Computational models of the DBS electrode and networks of neurons within the brain have been developed. Using approaches similar to that used in modelling the brain, the research group have developed novel methods for simulating electric fields produced by muscle activation, incorporating for the first time detailed muscle fibre architecture based on diffusion tensor imaging. Magnetic resonance and diffusion tensor data from the hand have been acquired in a set of volunteer subjects. The acquisition of this data has allowed us to develop subject-specific electrophysiological models of the hand which incorporate anatomically accurate characteristics and the different dielectric properties of muscle, bone, fat and skin.

Substantial work has also seen the advancement of the cortico-basal ganglia network model and model of the motoneuron pool. Major achievements of the project include the development of new methods for the reduction of computational models of the complex neural dendritic tree and a new model of force production in skeletal muscle that enables us to simulate action potential propagation and excitation contraction coupling in the muscle fibre. The model is being further extended to incorporate mitochondria in skeletal muscle which will enable us to examine the role of comprised mitochondrial function. The application of engineering control strategies to the neuromuscular system has also progressed, with several novel control strategies being applied to the model.

Experimental studies which are being conducted in parallel with the computational modelling work have provided new insights into central nervous system control of muscle activity in both healthy individuals and individuals with Parkinson’s disease. Electrophysiological data have been recorded in individuals with Parkinson’s disease and healthy control subjects under a range of different conditions, and new methods for analysing these data developed. The experiments are providing insight into changes in neuromuscular control in Parkinson’s disease and are enabling us to examine the effect of therapeutic interventions. Through international collaborations we have been able to develop and test new algorithms for extracting information from surface electromyographic (EMG) data which are being used to examine changes occurring in Parkinson’s disease and also other neurological conditions, including stroke.
The primary outcome at the end of the project will be the identification of an adaptive closed-loop DBS control scheme that is capable of responding to changes in neuromuscular system properties over time, controlling both symptoms and side-effects, while minimising power consumption.

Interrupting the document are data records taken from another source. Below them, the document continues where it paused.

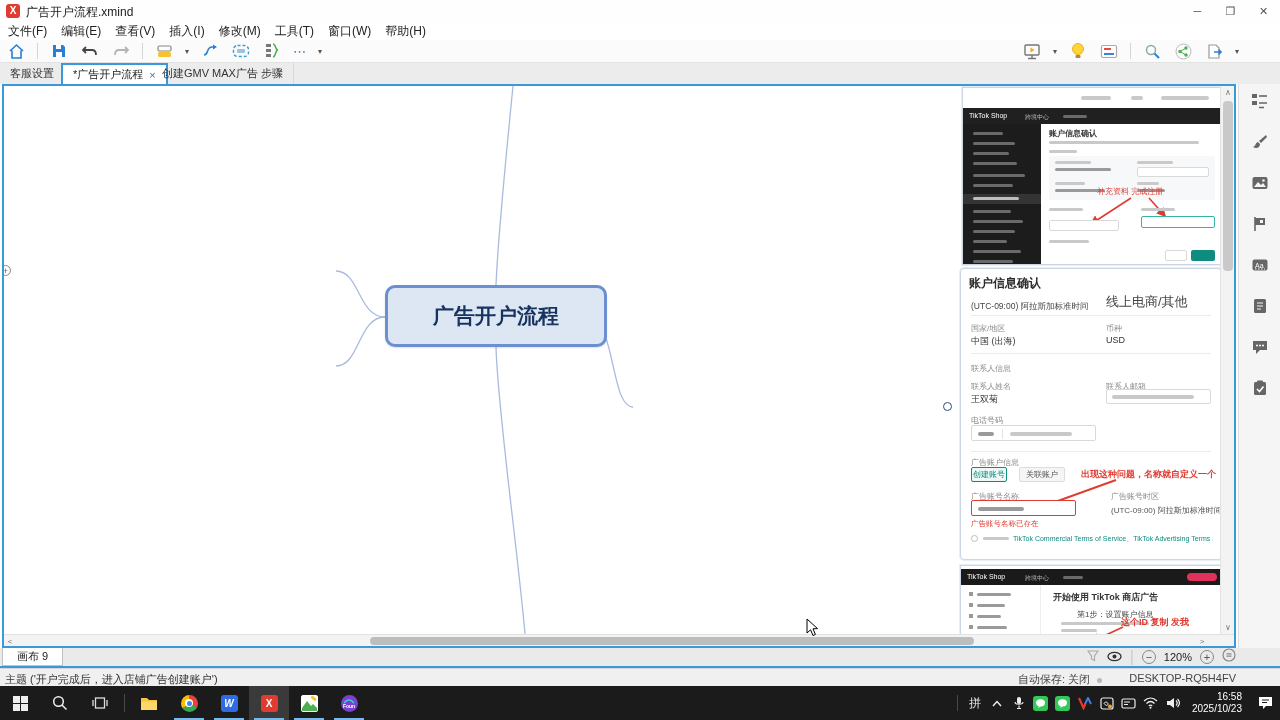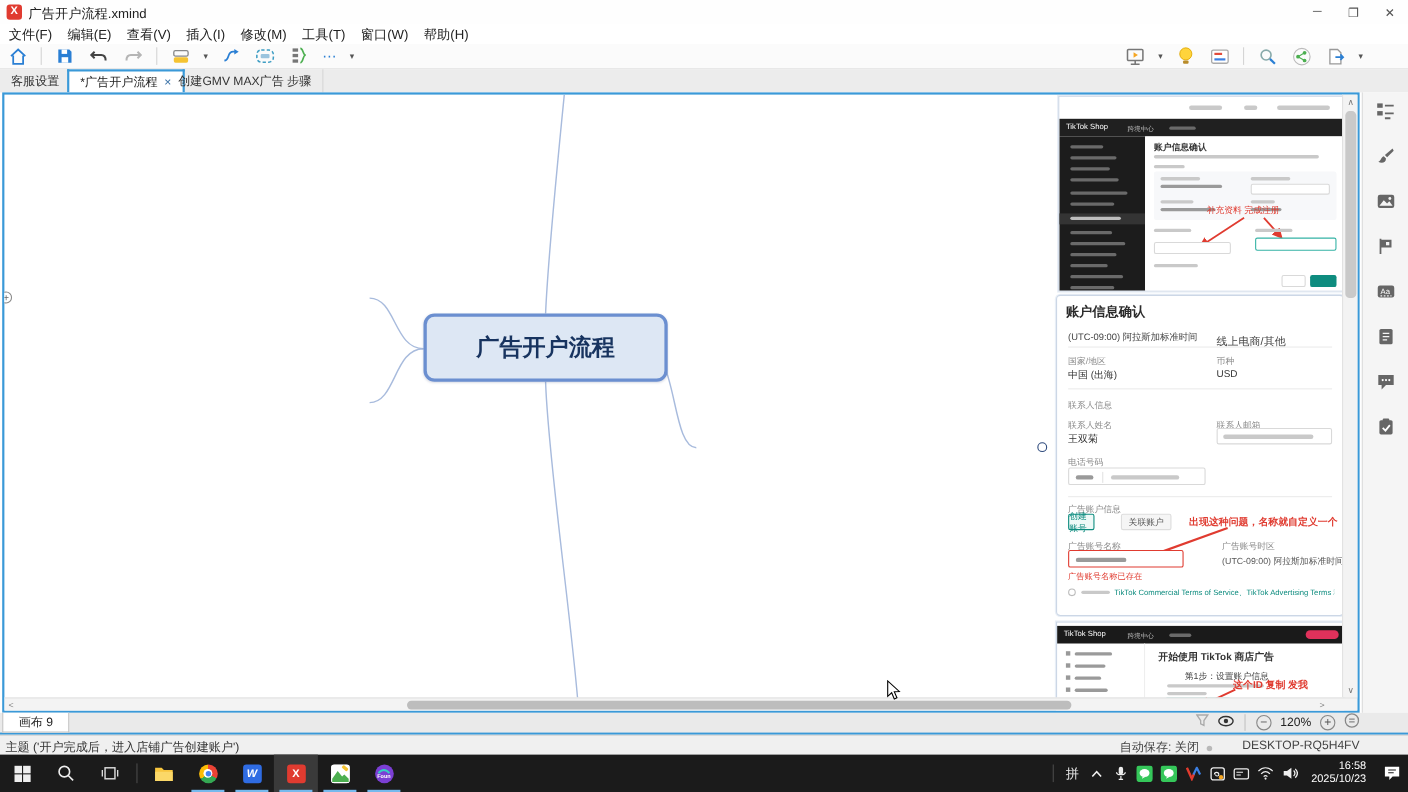--- a/index.html
+++ b/index.html
@@ -287,7 +287,7 @@
     <div class="shot" style="left:956px;top:182px;width:262px;height:292px;border-radius:4px;">
       <span class="abs nowrap" style="left:8px;top:6px;font-size:12px;font-weight:bold;color:#2b2b2b;">账户信息确认</span>
       <span class="abs nowrap val" style="left:10px;top:32px;font-size:8.5px;color:#444;">(UTC-09:00) 阿拉斯加标准时间</span>
-      <span class="abs nowrap val" style="left:145px;top:35px;font-size:10px;color:#444;">线上电商/其他</span>
+      <span class="abs nowrap val" style="left:145px;top:24px;font-size:13px;color:#444;">线上电商/其他</span>
       <div class="hr" style="left:10px;top:46px;width:240px;"></div>
       <span class="lbl" style="left:10px;top:54px;">国家/地区</span>
       <span class="lbl" style="left:145px;top:54px;">币种</span>

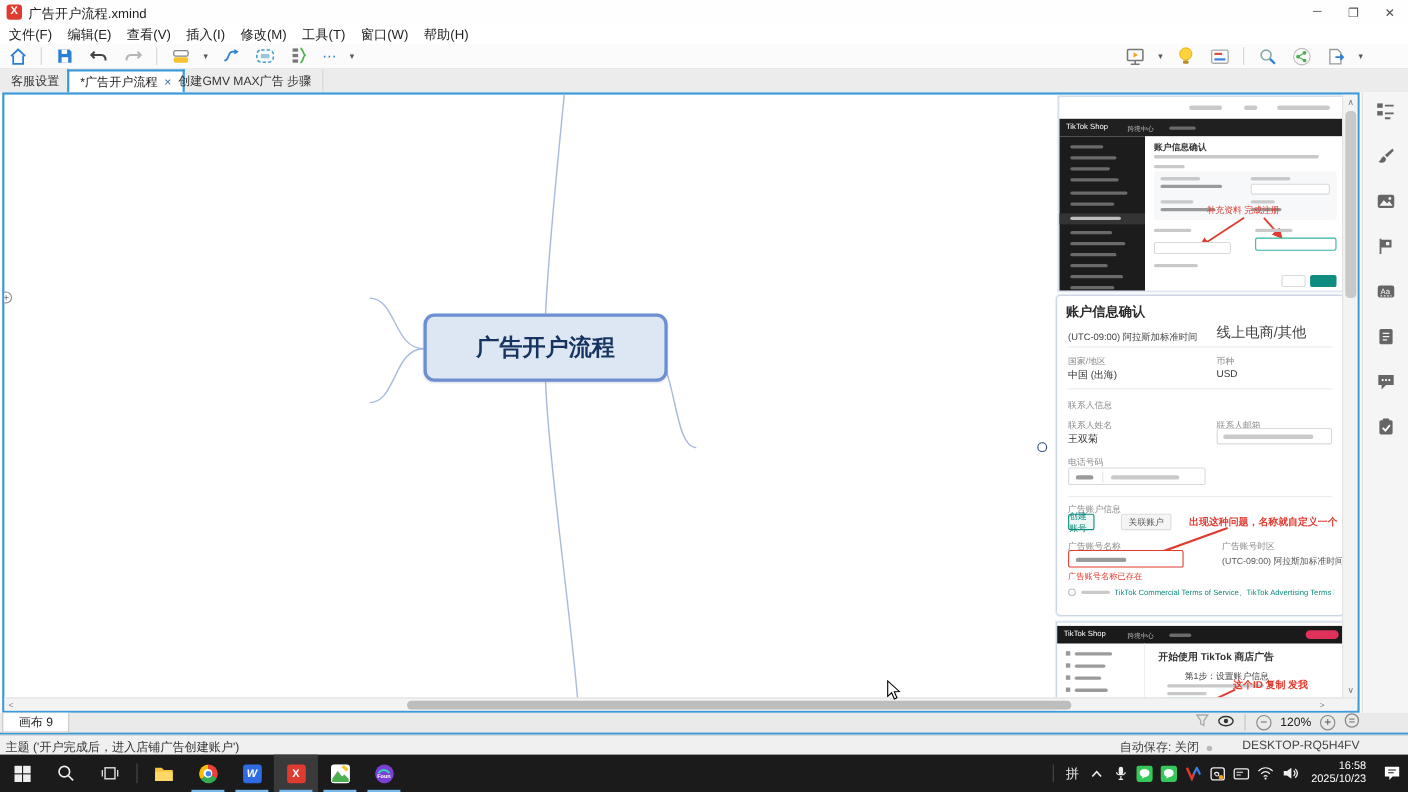--- a/index.html
+++ b/index.html
@@ -309,7 +309,7 @@
       </div>
       <div class="hr" style="left:10px;top:182px;width:240px;"></div>
       <span class="lbl" style="left:10px;top:188px;">广告账户信息</span>
-      <div class="abs" style="left:10px;top:198px;width:24px;height:15px;background:#eef9f7;border:1px solid #0e8c7f;border-radius:2px;box-sizing:border-box;display:flex;align-items:center;justify-content:center;font-size:8px;color:#0e8c7f;">创建账号</div>
+      <div class="abs" style="left:10px;top:198px;width:36px;height:15px;background:#eef9f7;border:1px solid #0e8c7f;border-radius:2px;box-sizing:border-box;display:flex;align-items:center;justify-content:center;font-size:8px;color:#0e8c7f;">创建账号</div>
       <div class="abs" style="left:58px;top:198px;width:46px;height:15px;background:#f5f5f5;border:1px solid #ddd;border-radius:2px;box-sizing:border-box;display:flex;align-items:center;justify-content:center;font-size:8px;color:#555;">关联账户</div>
       <span class="abs nowrap red" style="left:120px;top:199px;font-size:9px;font-weight:bold;">出现这种问题，名称就自定义一个</span>
       <svg class="abs" style="left:55px;top:206px;" width="110" height="45">

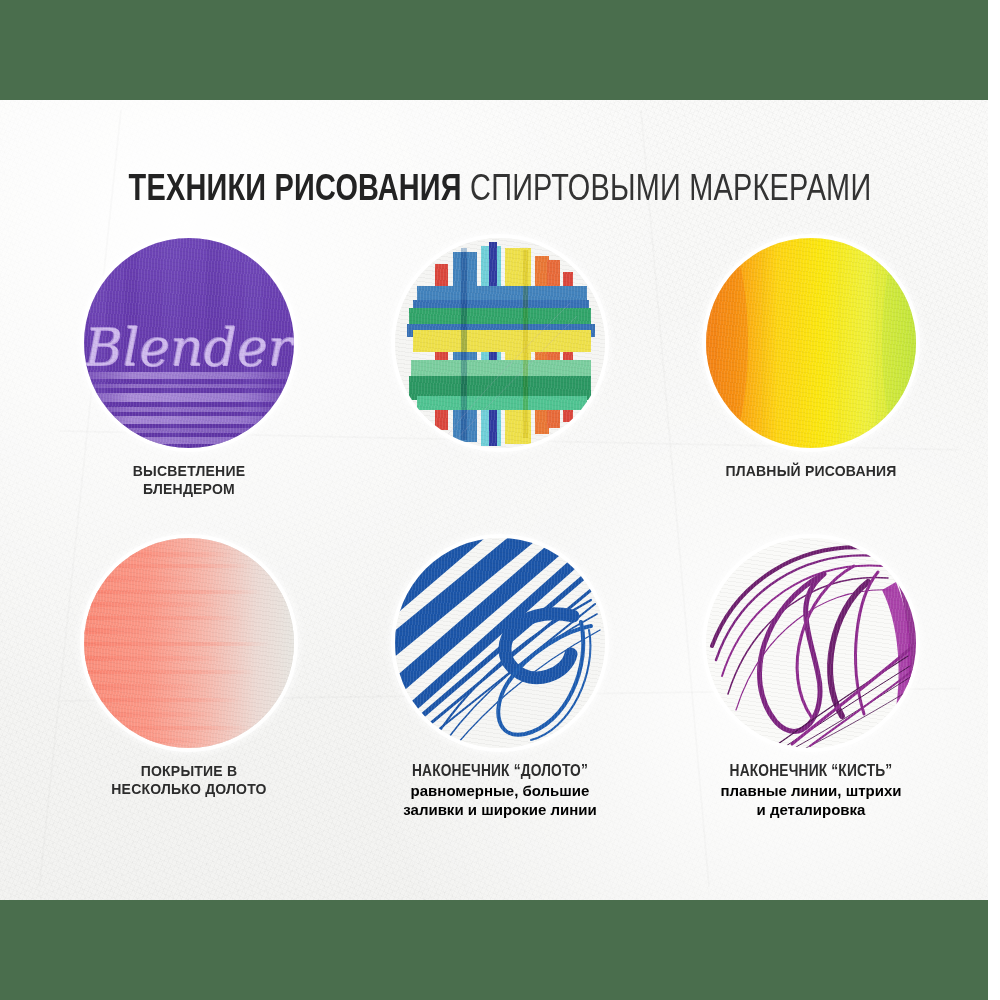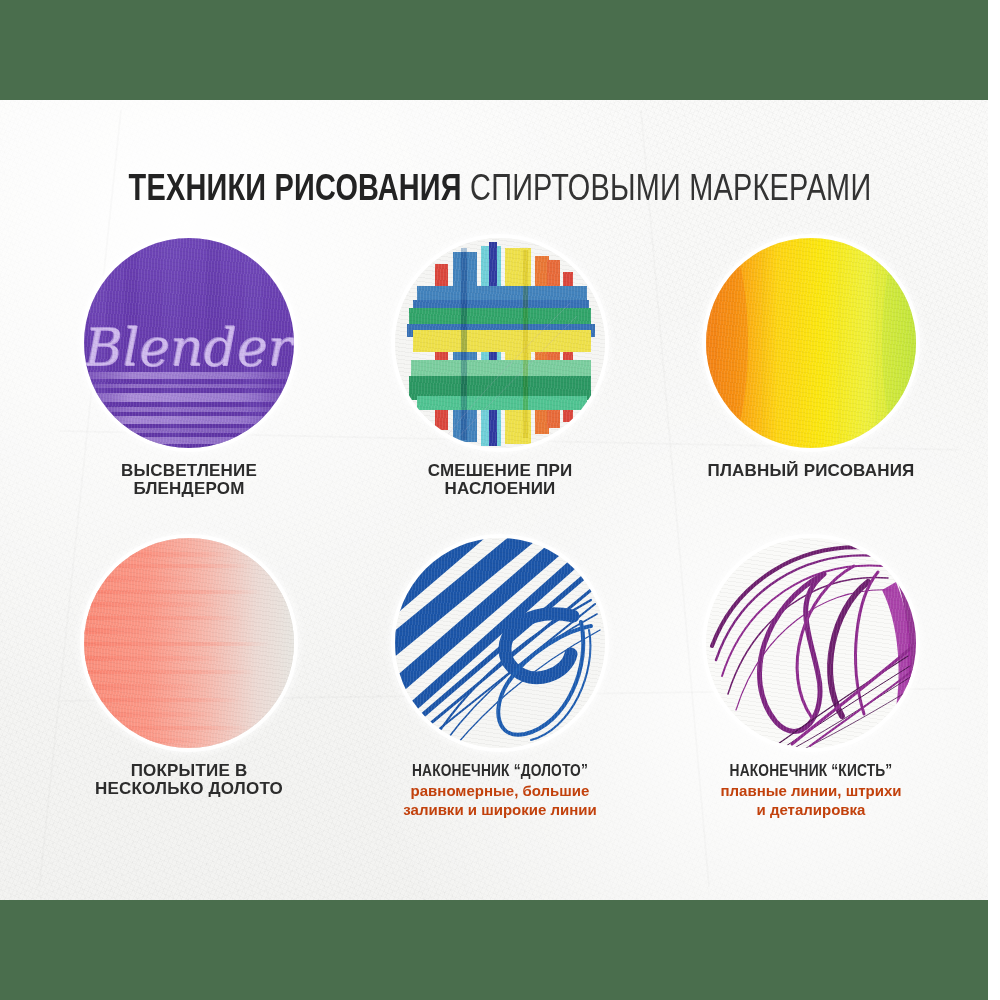--- a/index.html
+++ b/index.html
@@ -112,7 +112,7 @@
   }
   .cap-head {
     font-weight: 700;
-    font-size: 17px;
+    font-size: 14px;
     line-height: 18px;
     letter-spacing: 0.2px;
     white-space: pre-line;

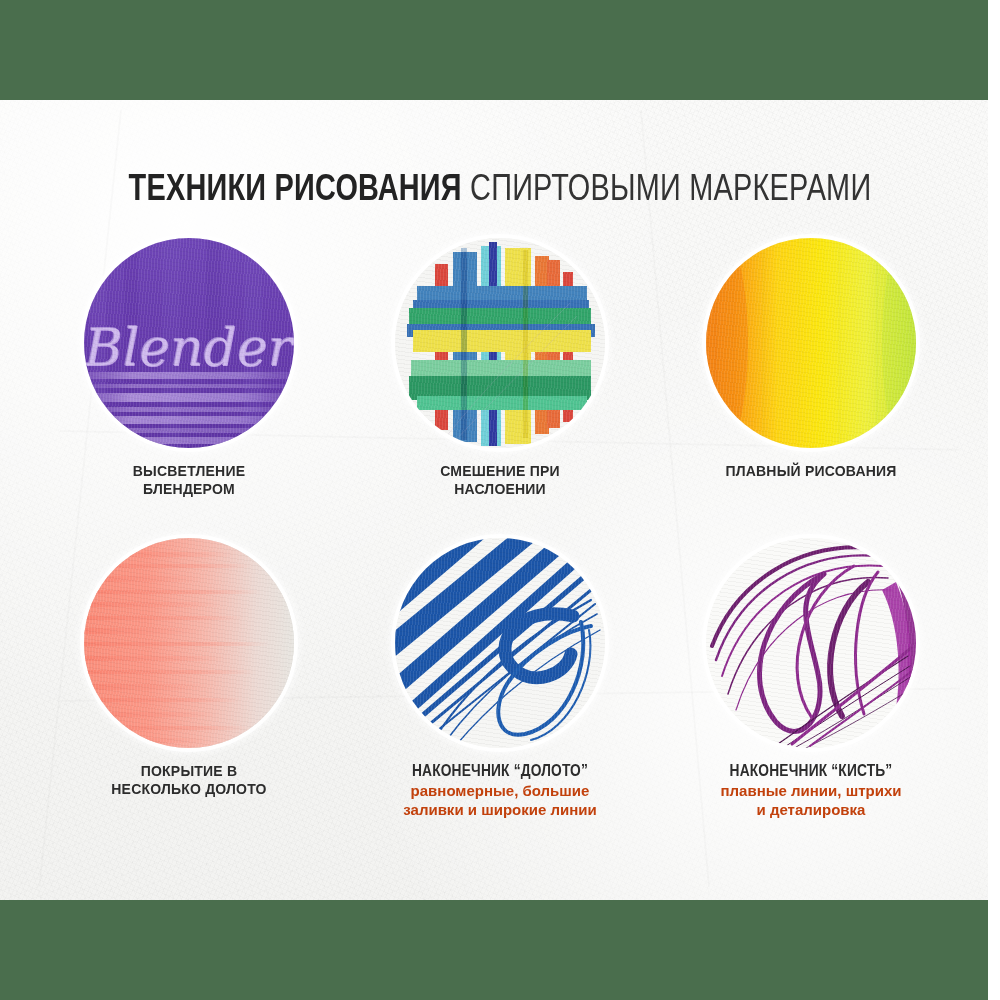--- a/index.html
+++ b/index.html
@@ -234,11 +234,6 @@
         </svg>
         <div class="grain"></div>
       </div>
-    </div>
-    <div class="caption">
-      <div class="cap-head">СМЕШЕНИЕ ПРИ
-НАСЛОЕНИИ</div>
-      <div class="cap-sub"></div>
     </div>
   </div>
 

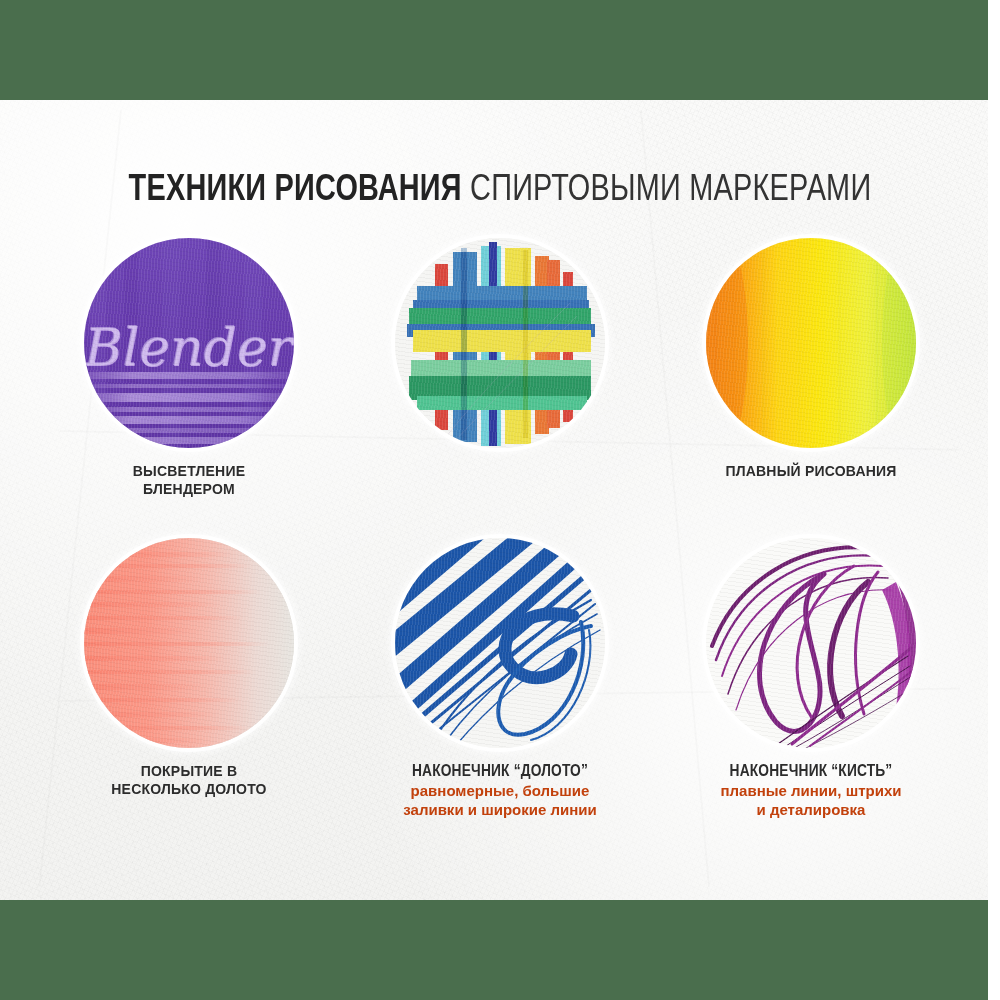--- a/index.html
+++ b/index.html
@@ -125,7 +125,7 @@
     font-weight: 700;
     font-size: 15px;
     line-height: 19px;
-    color: #c2410c;
+    color: #000000;
     white-space: pre-line;
     margin-top: 1px;
   }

The model being developed will provide new insights into the relationship between pathological oscillatory neural activity and motor symptoms in Parkinson’s disease. New insights are being obtained into the mechanisms by which DBS exerts its therapeutic influence at the cellular, network and system levels. A number of novel methods and models have been developed to date in the project, which will contribute to progressing computational modelling of the neuromuscular system beyond the state of the art.

We are obtaining new data on motor unit activity in patients with Parkinson’s disease which will provide new information on alterations in neuromuscular control in Parkinson’s disease. As part of the foundation research for this, new insights have been obtained into the way in which the nervous system modulates motor unit activity with increasing muscle force. It is anticipated that at the end of the project, an additional outcome will be the identification of new biomarkers which could be used in early diagnosis of Parkinson’s disease or in assessing disease progression and the efficacy of different types of therapeutic interventions.